---- Supplied records

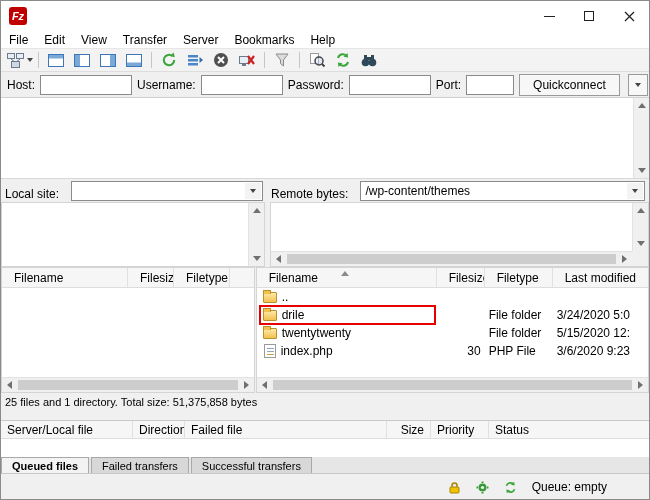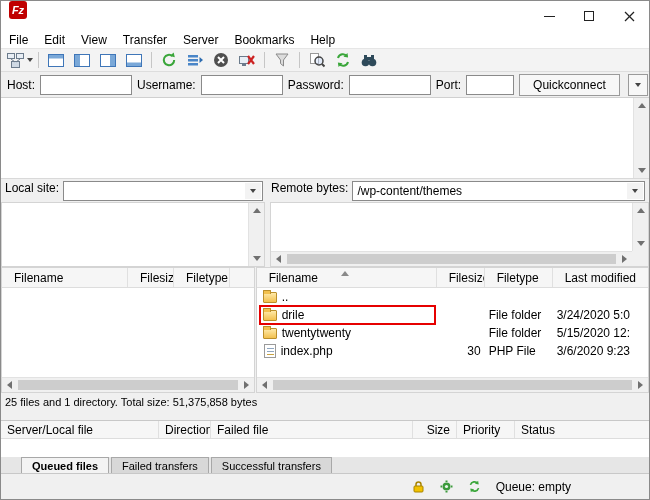--- a/index.html
+++ b/index.html
@@ -8,7 +8,7 @@
   .window{position:relative;width:650px;height:500px;background:#f0f0f0;border:1px solid #8a8a8a;font-size:12px;color:#000;overflow:hidden}
 
   
-  .titlebar{position:absolute;top:0;left:0;right:0;height:30px;background:#fff;display:flex;align-items:flex-start}
+  .titlebar{position:absolute;top:0;left:0;right:0;height:30px;background:#fff;display:flex;align-items:center}
   .app-icon{width:18px;height:18px;margin-left:8px;background:#c00000;color:#fff;font-weight:bold;font-style:italic;font-size:11px;display:flex;align-items:center;justify-content:center;border-radius:3px}
   .win-controls{margin-left:auto;display:flex;height:100%}
   .win-btn{width:40px;height:100%;display:flex;align-items:center;justify-content:center}

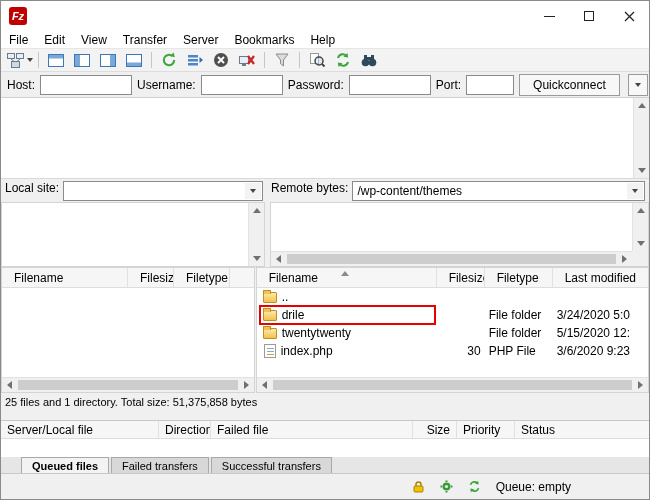--- a/index.html
+++ b/index.html
@@ -50,7 +50,7 @@
 
   
   .site-row{position:absolute;top:178px;left:0;right:0;height:23px;display:flex;align-items:center}
-  .site-half{display:flex;align-items:flex-start;padding:12px 4px;gap:4px}
+  .site-half{display:flex;align-items:flex-end;padding:12px 4px;gap:12px}
   .site-half.local{width:266px}
   .site-half.remote{flex:1}
   .site-label{white-space:nowrap}

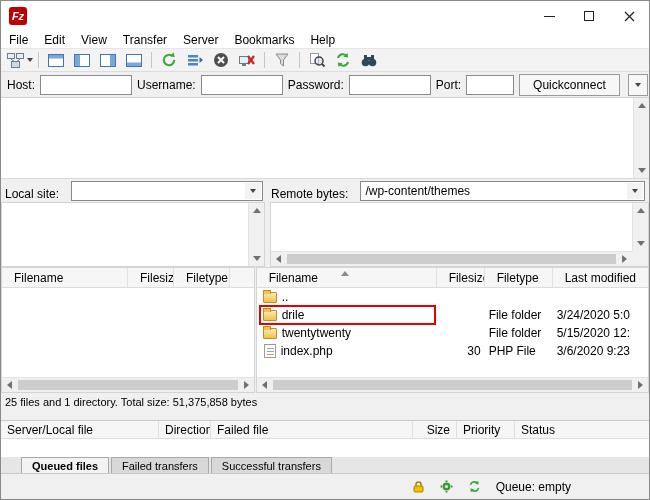--- a/index.html
+++ b/index.html
@@ -100,7 +100,7 @@
   
   .queue-header{position:absolute;top:419px;left:0;right:0;height:19px;background:#f6f6f6;border-top:1px solid #c8c8c8;border-bottom:1px solid #ddd;display:flex}
   .qh{border-right:1px solid #e0e0e0;padding:2px 6px;overflow:hidden;white-space:nowrap}
-  .q1{width:158px}.q2{width:52px}.q3{width:202px}.q4{width:44px;text-align:right}.q5{width:58px}.q6{flex:1;border-right:none}
+  .q1{width:132px}.q2{width:52px}.q3{width:202px}.q4{width:44px;text-align:right}.q5{width:58px}.q6{flex:1;border-right:none}
   .queue-body{position:absolute;top:438px;left:0;right:0;height:18px;background:#fff}
   .queue-tabs{position:absolute;top:456px;left:0;right:0;height:18px;background:#e6e6e6;display:flex;align-items:flex-end;padding-left:20px;border-bottom:1px solid #bdbdbd}
   .qtab{height:17px;padding:2px 10px;border:1px solid #a8a8a8;border-bottom:none;background:#d8d8d8;font-size:11px;margin-right:2px;white-space:nowrap}

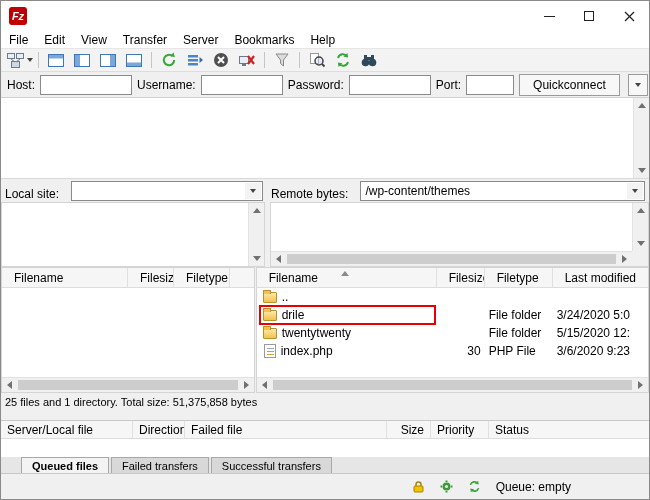--- a/index.html
+++ b/index.html
@@ -102,7 +102,7 @@
   .qh{border-right:1px solid #e0e0e0;padding:2px 6px;overflow:hidden;white-space:nowrap}
   .q1{width:132px}.q2{width:52px}.q3{width:202px}.q4{width:44px;text-align:right}.q5{width:58px}.q6{flex:1;border-right:none}
   .queue-body{position:absolute;top:438px;left:0;right:0;height:18px;background:#fff}
-  .queue-tabs{position:absolute;top:456px;left:0;right:0;height:18px;background:#e6e6e6;display:flex;align-items:flex-end;padding-left:20px;border-bottom:1px solid #bdbdbd}
+  .queue-tabs{position:absolute;top:456px;left:0;right:0;height:18px;background:#e6e6e6;display:flex;align-items:flex-end;padding-left:0;border-bottom:1px solid #bdbdbd}
   .qtab{height:17px;padding:2px 10px;border:1px solid #a8a8a8;border-bottom:none;background:#d8d8d8;font-size:11px;margin-right:2px;white-space:nowrap}
   .qtab.active{background:#f3f3f3;font-weight:bold}
 

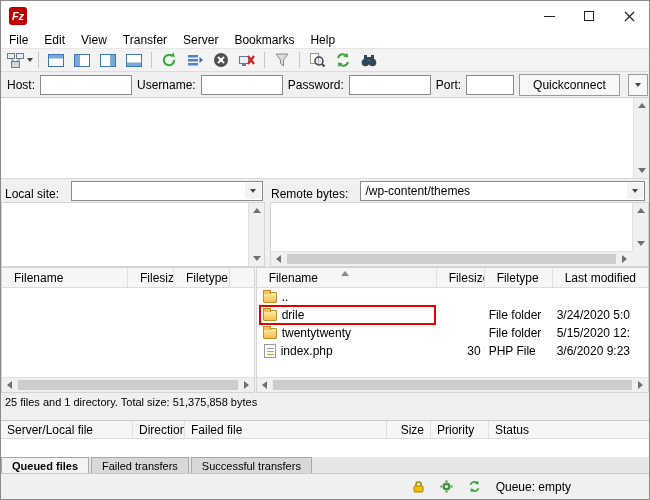--- a/index.html
+++ b/index.html
@@ -108,7 +108,7 @@
 
   
   .statusbar{position:absolute;bottom:0;left:0;right:0;height:26px;border-top:1px solid #c8c8c8;display:flex;align-items:center;background:#f0f0f0}
-  .status-right{margin-left:auto;margin-right:78px;display:flex;align-items:flex-start;gap:15px}
+  .status-right{margin-left:auto;margin-right:42px;display:flex;align-items:flex-end;gap:15px}
 </style>
 </head>
 <body>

--------

__Work item__. A word-for-word retyping of every record is required, without the pictures.

__Reply to the task__.
--- a/index.html
+++ b/index.html
@@ -8,7 +8,7 @@
   .window{position:relative;width:650px;height:500px;background:#f0f0f0;border:1px solid #8a8a8a;font-size:12px;color:#000;overflow:hidden}
 
   
-  .titlebar{position:absolute;top:0;left:0;right:0;height:30px;background:#fff;display:flex;align-items:flex-start}
+  .titlebar{position:absolute;top:0;left:0;right:0;height:30px;background:#fff;display:flex;align-items:center}
   .app-icon{width:18px;height:18px;margin-left:8px;background:#c00000;color:#fff;font-weight:bold;font-style:italic;font-size:11px;display:flex;align-items:center;justify-content:center;border-radius:3px}
   .win-controls{margin-left:auto;display:flex;height:100%}
   .win-btn{width:40px;height:100%;display:flex;align-items:center;justify-content:center}

--- a/index.html
+++ b/index.html
@@ -50,7 +50,7 @@
 
   
   .site-row{position:absolute;top:178px;left:0;right:0;height:23px;display:flex;align-items:center}
-  .site-half{display:flex;align-items:flex-start;padding:12px 4px;gap:4px}
+  .site-half{display:flex;align-items:flex-end;padding:12px 4px;gap:12px}
   .site-half.local{width:266px}
   .site-half.remote{flex:1}
   .site-label{white-space:nowrap}

--- a/index.html
+++ b/index.html
@@ -100,7 +100,7 @@
   
   .queue-header{position:absolute;top:419px;left:0;right:0;height:19px;background:#f6f6f6;border-top:1px solid #c8c8c8;border-bottom:1px solid #ddd;display:flex}
   .qh{border-right:1px solid #e0e0e0;padding:2px 6px;overflow:hidden;white-space:nowrap}
-  .q1{width:158px}.q2{width:52px}.q3{width:202px}.q4{width:44px;text-align:right}.q5{width:58px}.q6{flex:1;border-right:none}
+  .q1{width:132px}.q2{width:52px}.q3{width:202px}.q4{width:44px;text-align:right}.q5{width:58px}.q6{flex:1;border-right:none}
   .queue-body{position:absolute;top:438px;left:0;right:0;height:18px;background:#fff}
   .queue-tabs{position:absolute;top:456px;left:0;right:0;height:18px;background:#e6e6e6;display:flex;align-items:flex-end;padding-left:20px;border-bottom:1px solid #bdbdbd}
   .qtab{height:17px;padding:2px 10px;border:1px solid #a8a8a8;border-bottom:none;background:#d8d8d8;font-size:11px;margin-right:2px;white-space:nowrap}

--- a/index.html
+++ b/index.html
@@ -102,7 +102,7 @@
   .qh{border-right:1px solid #e0e0e0;padding:2px 6px;overflow:hidden;white-space:nowrap}
   .q1{width:132px}.q2{width:52px}.q3{width:202px}.q4{width:44px;text-align:right}.q5{width:58px}.q6{flex:1;border-right:none}
   .queue-body{position:absolute;top:438px;left:0;right:0;height:18px;background:#fff}
-  .queue-tabs{position:absolute;top:456px;left:0;right:0;height:18px;background:#e6e6e6;display:flex;align-items:flex-end;padding-left:20px;border-bottom:1px solid #bdbdbd}
+  .queue-tabs{position:absolute;top:456px;left:0;right:0;height:18px;background:#e6e6e6;display:flex;align-items:flex-end;padding-left:0;border-bottom:1px solid #bdbdbd}
   .qtab{height:17px;padding:2px 10px;border:1px solid #a8a8a8;border-bottom:none;background:#d8d8d8;font-size:11px;margin-right:2px;white-space:nowrap}
   .qtab.active{background:#f3f3f3;font-weight:bold}
 

--- a/index.html
+++ b/index.html
@@ -108,7 +108,7 @@
 
   
   .statusbar{position:absolute;bottom:0;left:0;right:0;height:26px;border-top:1px solid #c8c8c8;display:flex;align-items:center;background:#f0f0f0}
-  .status-right{margin-left:auto;margin-right:78px;display:flex;align-items:flex-start;gap:15px}
+  .status-right{margin-left:auto;margin-right:42px;display:flex;align-items:flex-end;gap:15px}
 </style>
 </head>
 <body>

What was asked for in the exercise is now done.